Roma (RM)

Gli alloggi Ater recuperati saranno destinati alle forze dell’ordine

Siglata intesa tra ministero dell'Interno e Regione Lazio, è progetto pilota

Gli alloggi Ater recuperati saranno destinati alle forze dell’ordine

Gli appartamenti dell’Ater di Roma, in passato occupati abusivamente e oggi liberati ma non ancora assegnati, saranno trasformati in alloggi di servizio per le forze dell’ordine. È questo il contenuto del protocollo d’intesa firmato al Viminale dal ministro dell’Interno, Matteo Piantedosi, e dal presidente della Regione Lazio, Francesco Rocca. L’iniziativa prevede l’assegnazione degli immobili a canoni calmierati agli operatori delle forze di polizia in servizio sul territorio e punta a tenere insieme due obiettivi: rafforzare la sicurezza e promuovere la riqualificazione del tessuto urbano. La presenza stabile degli agenti contribuirà a migliorare la vivibilità di quartieri ad alta densità abitativa, spesso segnati da situazioni di fragilità e degrado.

Il protocollo nasce come progetto pilota, con la prospettiva di essere esteso ad altre realtà dell’area metropolitana. Il progetto, finanziato dal Ministero dell’Interno, sarà attuato secondo modalità definite da un gruppo di lavoro istituito al Viminale. La Prefettura di Roma coordinerà l’individuazione degli immobili, fino a un massimo di dieci stabili, in raccordo con gli enti coinvolti. “Il progetto rappresenta un modello virtuoso che integra riqualificazione e controllo del territorio, realizzando in questo caso anche un miglior utilizzo di beni pubblici, sottraendoli ad abusivismo e illegalità”, ha dichiarato il ministro Piantedosi dopo la firma dell’accordo.
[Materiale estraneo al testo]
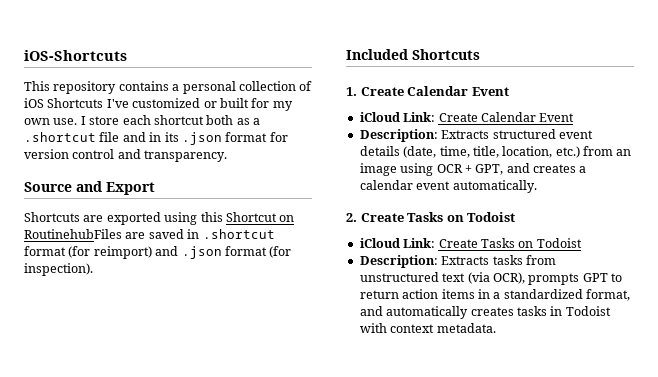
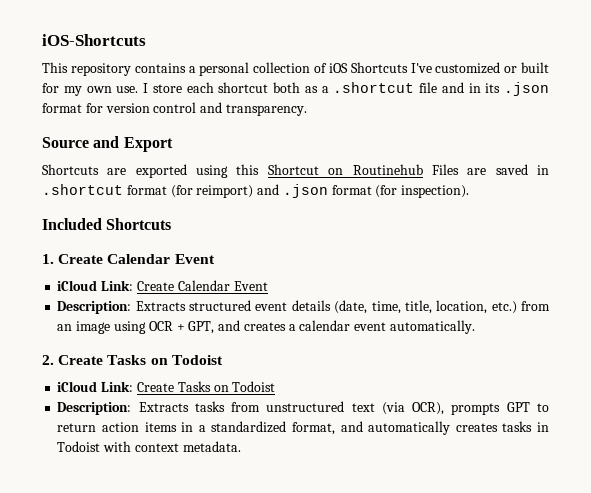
- Shortcuts are exported using this Shortcut on RoutinehubFiles are saved in .shortcut format (for reimport) and .json format (for inspection).
+ Shortcuts are exported using this Shortcut on Routinehub Files are saved in .shortcut format (for reimport) and .json format (for inspection).

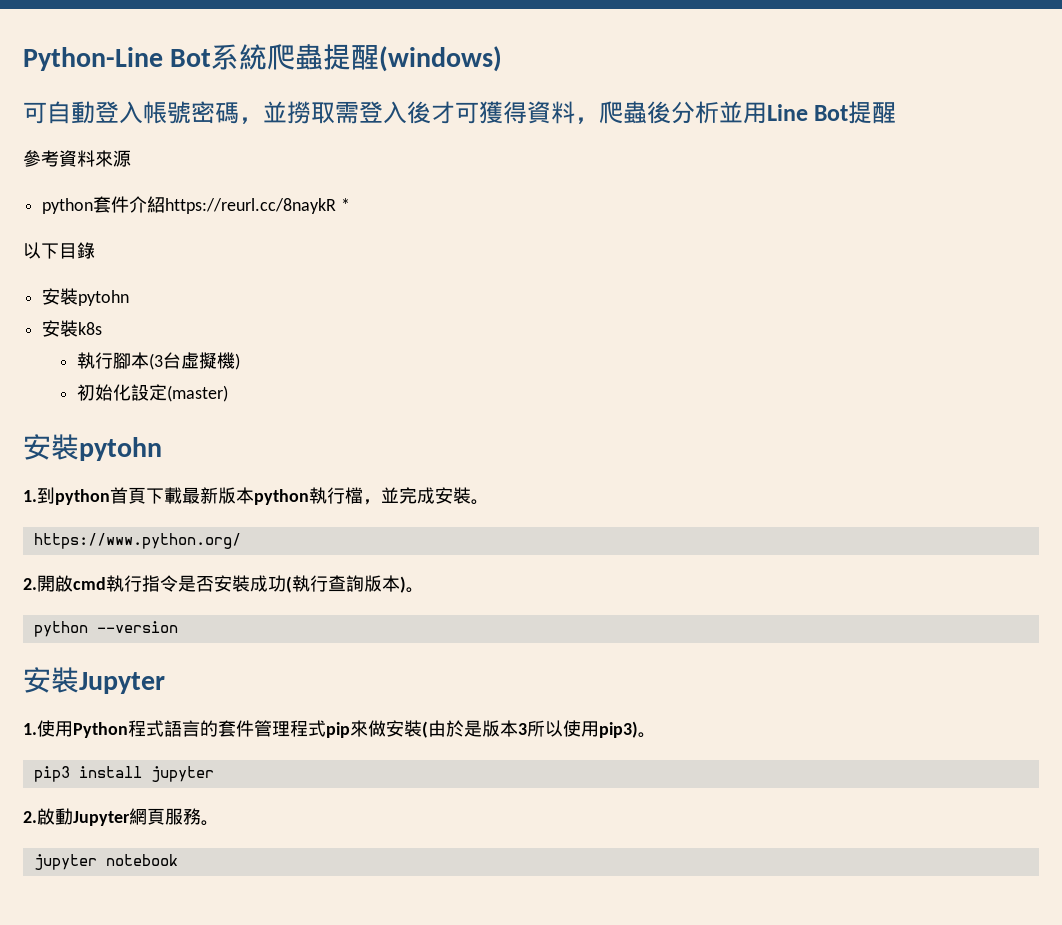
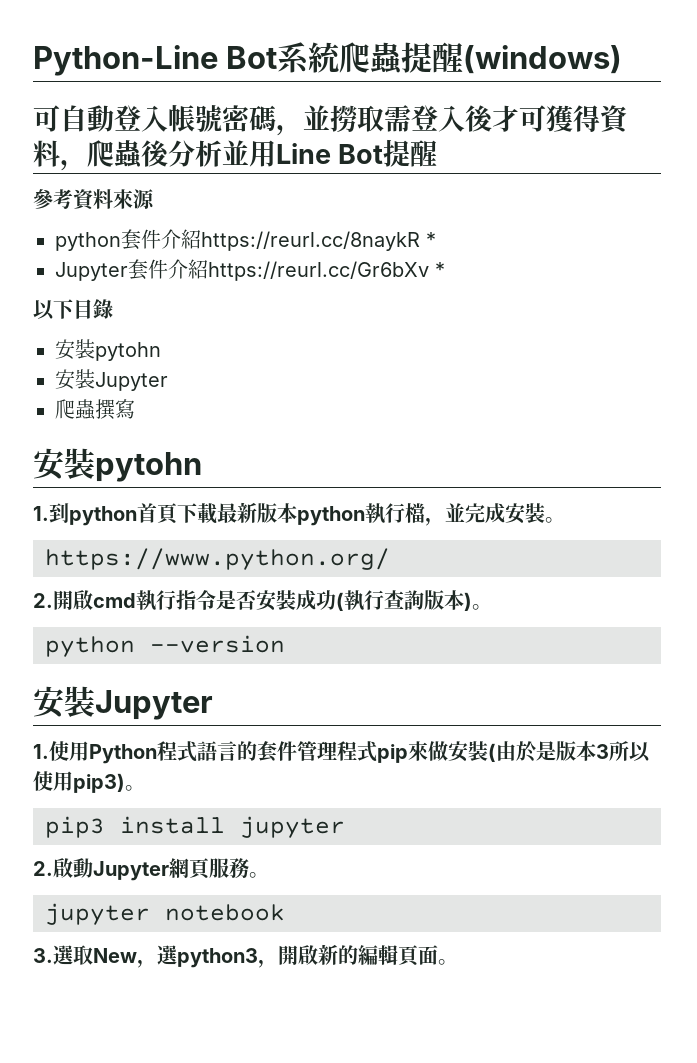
+ Jupyter套件介紹https://reurl.cc/Gr6bXv *
  以下目錄
  安裝pytohn
- 安裝k8s
- 執行腳本(3台虛擬機)
- 初始化設定(master)
+ 安裝Jupyter
+ 爬蟲撰寫
+ 3.選取New，選python3，開啟新的編輯頁面。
“L’impiego di stabili di edilizia residenziale pubblica come alloggi di servizio contribuirà, grazie alla presenza degli operatori delle forze di polizia, ad aumentare nelle persone la percezione della vicinanza delle istituzioni aumentando il senso di sicurezza e favorendo una maggior vivibilità degli spazi cittadini”, ha aggiunto il titolare del Viminale. “È una scelta che tiene insieme legalità, sicurezza e riqualificazione urbana – sottolinea Rocca -. La presenza stabile degli operatori nei quartieri più complessi non è solo un presidio, ma un segnale chiaro: lo Stato c’è e investe nella qualità della vita delle comunità. Allo stesso tempo offriamo un sostegno concreto a chi presta servizio a Roma e nell’area metropolitana, con alloggi a canoni calmierati che rappresentano un aiuto reale in una città dove il costo della vita è alto”.